Central American migration has been further complicated by gang violence and climate change to create a “complex humanitarian emergency".
The Securitization of Migration
During the Cold War in the 1980s, President of the United States Ronald Reagan declared border control an issue of “national security,” warning Americans of “a tidal wave of refugees". Solano and Massey write:
– Reagan's linking of undocumented migration to national security was the leading edge of a broader trend in immigration policy known as the securitization of migration.
International migration has increasingly been “securitized” and Central American migration has been further complicated by gang violence and climate change to create a “complex humanitarian emergency".

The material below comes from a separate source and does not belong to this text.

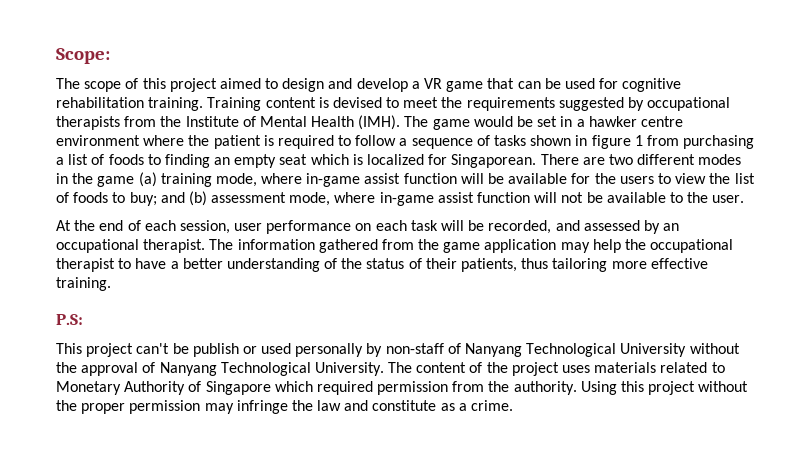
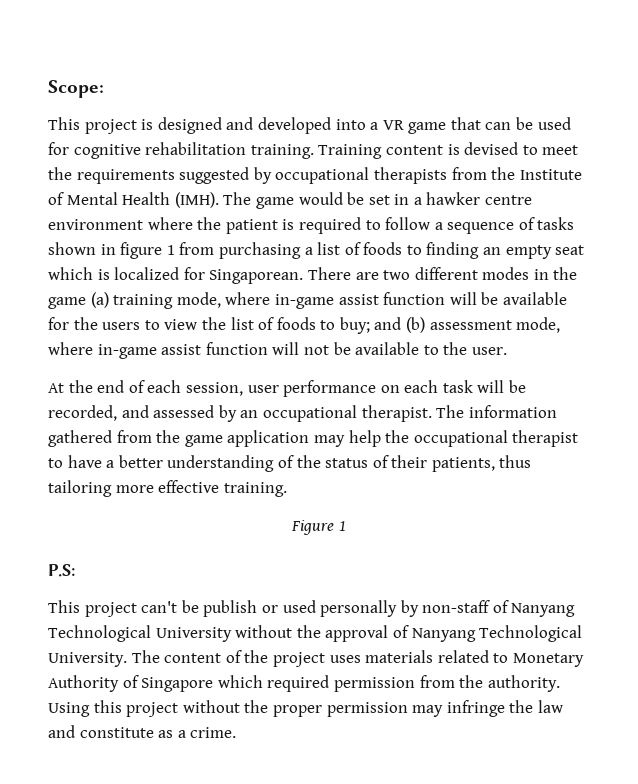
[56,78,408,92] The scope of this project aimed to design and develop -> [48,117,366,134] This project is designed and developed into
(111, 284) none -> [291,520,346,535] // Figure 1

Better understanding practical realities
Solano and Massey's article further draws on annual reports of Mexico's "Network for the Documentation of Migrant Defense Organizations" (REDODEM Red de Documentación de las Organizaciones Defensoras de Migrantes) to construct a statistical profile of transit migrants and the humanitarian threats they face.
These reports allow the authors to better understand the practical realities of the “complex humanitarian crisis” facing undocumented migrants, both as unauthorized border crossers and as transit migrants moving between the southern frontiers of Mexico and the United States.
Considering extended geographies
The article ends by suggesting some policy recommendations that need to be addressed. Governments need for example to consider extended geographies beyond borders and consider spaces in transit.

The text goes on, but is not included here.